(EXERCISE MATERIALS)
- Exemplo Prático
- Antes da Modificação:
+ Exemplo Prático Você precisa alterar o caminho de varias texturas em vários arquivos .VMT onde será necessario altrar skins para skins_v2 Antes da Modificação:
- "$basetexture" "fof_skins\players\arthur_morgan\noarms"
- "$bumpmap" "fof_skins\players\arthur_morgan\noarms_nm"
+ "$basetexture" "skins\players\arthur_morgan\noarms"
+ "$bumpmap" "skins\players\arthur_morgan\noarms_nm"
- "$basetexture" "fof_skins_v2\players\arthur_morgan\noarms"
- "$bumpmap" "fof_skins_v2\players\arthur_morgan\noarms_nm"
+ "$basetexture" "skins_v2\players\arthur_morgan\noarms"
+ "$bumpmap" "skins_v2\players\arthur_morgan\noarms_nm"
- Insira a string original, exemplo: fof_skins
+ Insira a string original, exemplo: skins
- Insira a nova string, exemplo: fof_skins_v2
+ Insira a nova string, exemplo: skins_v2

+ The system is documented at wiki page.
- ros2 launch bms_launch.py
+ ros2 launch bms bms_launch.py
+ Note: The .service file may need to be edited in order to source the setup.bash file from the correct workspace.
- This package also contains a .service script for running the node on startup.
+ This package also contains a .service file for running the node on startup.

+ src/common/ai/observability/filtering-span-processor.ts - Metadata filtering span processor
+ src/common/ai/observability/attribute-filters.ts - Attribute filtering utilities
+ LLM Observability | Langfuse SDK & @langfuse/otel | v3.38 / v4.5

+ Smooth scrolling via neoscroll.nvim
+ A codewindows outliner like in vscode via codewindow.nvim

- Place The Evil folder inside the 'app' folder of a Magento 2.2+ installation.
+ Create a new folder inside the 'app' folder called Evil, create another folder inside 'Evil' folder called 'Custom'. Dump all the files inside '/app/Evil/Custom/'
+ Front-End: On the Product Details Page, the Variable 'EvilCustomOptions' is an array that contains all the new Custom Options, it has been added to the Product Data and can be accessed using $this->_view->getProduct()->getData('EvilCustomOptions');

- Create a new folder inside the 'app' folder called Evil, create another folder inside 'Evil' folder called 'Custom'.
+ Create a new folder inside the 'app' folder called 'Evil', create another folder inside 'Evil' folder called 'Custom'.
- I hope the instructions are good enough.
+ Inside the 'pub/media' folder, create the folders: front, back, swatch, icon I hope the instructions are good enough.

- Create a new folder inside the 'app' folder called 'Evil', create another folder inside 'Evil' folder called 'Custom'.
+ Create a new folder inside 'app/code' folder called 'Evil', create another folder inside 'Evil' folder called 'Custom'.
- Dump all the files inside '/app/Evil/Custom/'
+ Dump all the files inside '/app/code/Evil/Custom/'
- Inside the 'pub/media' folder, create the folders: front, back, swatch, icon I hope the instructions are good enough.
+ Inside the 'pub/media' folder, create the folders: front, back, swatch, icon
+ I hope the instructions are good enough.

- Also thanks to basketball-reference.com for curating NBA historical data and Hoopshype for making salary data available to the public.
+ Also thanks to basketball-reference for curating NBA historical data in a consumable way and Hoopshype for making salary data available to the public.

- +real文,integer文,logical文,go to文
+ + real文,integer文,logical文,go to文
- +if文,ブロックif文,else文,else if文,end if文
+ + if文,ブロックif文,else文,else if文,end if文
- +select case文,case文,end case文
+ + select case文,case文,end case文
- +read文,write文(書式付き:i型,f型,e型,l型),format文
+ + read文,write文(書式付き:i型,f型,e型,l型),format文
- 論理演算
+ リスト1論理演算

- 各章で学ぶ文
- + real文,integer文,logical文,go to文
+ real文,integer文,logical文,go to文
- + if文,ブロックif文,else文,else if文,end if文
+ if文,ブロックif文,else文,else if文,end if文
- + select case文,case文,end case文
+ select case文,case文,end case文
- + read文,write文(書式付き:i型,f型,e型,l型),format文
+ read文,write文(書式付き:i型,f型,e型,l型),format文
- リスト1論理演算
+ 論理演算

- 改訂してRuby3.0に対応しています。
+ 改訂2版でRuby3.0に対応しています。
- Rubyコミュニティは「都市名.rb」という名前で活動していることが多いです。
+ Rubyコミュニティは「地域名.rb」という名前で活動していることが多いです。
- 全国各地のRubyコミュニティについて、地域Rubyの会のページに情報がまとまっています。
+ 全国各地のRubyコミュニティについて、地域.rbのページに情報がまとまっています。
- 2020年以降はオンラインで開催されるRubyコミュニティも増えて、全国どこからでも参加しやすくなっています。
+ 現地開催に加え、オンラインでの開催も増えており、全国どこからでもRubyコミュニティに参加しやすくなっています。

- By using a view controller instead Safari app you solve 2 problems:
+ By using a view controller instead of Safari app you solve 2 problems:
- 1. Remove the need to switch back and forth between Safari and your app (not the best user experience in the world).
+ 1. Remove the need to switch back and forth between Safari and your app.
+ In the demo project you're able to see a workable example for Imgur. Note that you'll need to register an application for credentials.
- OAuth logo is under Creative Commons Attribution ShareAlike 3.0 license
(End EXERCISE MATERIALS)
### [TASK TO COMPLETE]
For each record above, give it again without a single change.

### [ANSWER SPACE]
- Exemplo Prático
- Antes da Modificação:
+ Exemplo Prático Você precisa alterar o caminho de varias texturas em vários arquivos .VMT onde será necessario altrar skins para skins_v2 Antes da Modificação:
- "$basetexture" "fof_skins\players\arthur_morgan\noarms"
- "$bumpmap" "fof_skins\players\arthur_morgan\noarms_nm"
+ "$basetexture" "skins\players\arthur_morgan\noarms"
+ "$bumpmap" "skins\players\arthur_morgan\noarms_nm"
- "$basetexture" "fof_skins_v2\players\arthur_morgan\noarms"
- "$bumpmap" "fof_skins_v2\players\arthur_morgan\noarms_nm"
+ "$basetexture" "skins_v2\players\arthur_morgan\noarms"
+ "$bumpmap" "skins_v2\players\arthur_morgan\noarms_nm"
- Insira a string original, exemplo: fof_skins
+ Insira a string original, exemplo: skins
- Insira a nova string, exemplo: fof_skins_v2
+ Insira a nova string, exemplo: skins_v2

+ The system is documented at wiki page.
- ros2 launch bms_launch.py
+ ros2 launch bms bms_launch.py
+ Note: The .service file may need to be edited in order to source the setup.bash file from the correct workspace.
- This package also contains a .service script for running the node on startup.
+ This package also contains a .service file for running the node on startup.

+ src/common/ai/observability/filtering-span-processor.ts - Metadata filtering span processor
+ src/common/ai/observability/attribute-filters.ts - Attribute filtering utilities
+ LLM Observability | Langfuse SDK & @langfuse/otel | v3.38 / v4.5

+ Smooth scrolling via neoscroll.nvim
+ A codewindows outliner like in vscode via codewindow.nvim

- Place The Evil folder inside the 'app' folder of a Magento 2.2+ installation.
+ Create a new folder inside the 'app' folder called Evil, create another folder inside 'Evil' folder called 'Custom'. Dump all the files inside '/app/Evil/Custom/'
+ Front-End: On the Product Details Page, the Variable 'EvilCustomOptions' is an array that contains all the new Custom Options, it has been added to the Product Data and can be accessed using $this->_view->getProduct()->getData('EvilCustomOptions');

- Create a new folder inside the 'app' folder called Evil, create another folder inside 'Evil' folder called 'Custom'.
+ Create a new folder inside the 'app' folder called 'Evil', create another folder inside 'Evil' folder called 'Custom'.
- I hope the instructions are good enough.
+ Inside the 'pub/media' folder, create the folders: front, back, swatch, icon I hope the instructions are good enough.

- Create a new folder inside the 'app' folder called 'Evil', create another folder inside 'Evil' folder called 'Custom'.
+ Create a new folder inside 'app/code' folder called 'Evil', create another folder inside 'Evil' folder called 'Custom'.
- Dump all the files inside '/app/Evil/Custom/'
+ Dump all the files inside '/app/code/Evil/Custom/'
- Inside the 'pub/media' folder, create the folders: front, back, swatch, icon I hope the instructions are good enough.
+ Inside the 'pub/media' folder, create the folders: front, back, swatch, icon
+ I hope the instructions are good enough.

- Also thanks to basketball-reference.com for curating NBA historical data and Hoopshype for making salary data available to the public.
+ Also thanks to basketball-reference for curating NBA historical data in a consumable way and Hoopshype for making salary data available to the public.

- +real文,integer文,logical文,go to文
+ + real文,integer文,logical文,go to文
- +if文,ブロックif文,else文,else if文,end if文
+ + if文,ブロックif文,else文,else if文,end if文
- +select case文,case文,end case文
+ + select case文,case文,end case文
- +read文,write文(書式付き:i型,f型,e型,l型),format文
+ + read文,write文(書式付き:i型,f型,e型,l型),format文
- 論理演算
+ リスト1論理演算

- 各章で学ぶ文
- + real文,integer文,logical文,go to文
+ real文,integer文,logical文,go to文
- + if文,ブロックif文,else文,else if文,end if文
+ if文,ブロックif文,else文,else if文,end if文
- + select case文,case文,end case文
+ select case文,case文,end case文
- + read文,write文(書式付き:i型,f型,e型,l型),format文
+ read文,write文(書式付き:i型,f型,e型,l型),format文
- リスト1論理演算
+ 論理演算

- 改訂してRuby3.0に対応しています。
+ 改訂2版でRuby3.0に対応しています。
- Rubyコミュニティは「都市名.rb」という名前で活動していることが多いです。
+ Rubyコミュニティは「地域名.rb」という名前で活動していることが多いです。
- 全国各地のRubyコミュニティについて、地域Rubyの会のページに情報がまとまっています。
+ 全国各地のRubyコミュニティについて、地域.rbのページに情報がまとまっています。
- 2020年以降はオンラインで開催されるRubyコミュニティも増えて、全国どこからでも参加しやすくなっています。
+ 現地開催に加え、オンラインでの開催も増えており、全国どこからでもRubyコミュニティに参加しやすくなっています。

- By using a view controller instead Safari app you solve 2 problems:
+ By using a view controller instead of Safari app you solve 2 problems:
- 1. Remove the need to switch back and forth between Safari and your app (not the best user experience in the world).
+ 1. Remove the need to switch back and forth between Safari and your app.
+ In the demo project you're able to see a workable example for Imgur. Note that you'll need to register an application for credentials.
- OAuth logo is under Creative Commons Attribution ShareAlike 3.0 license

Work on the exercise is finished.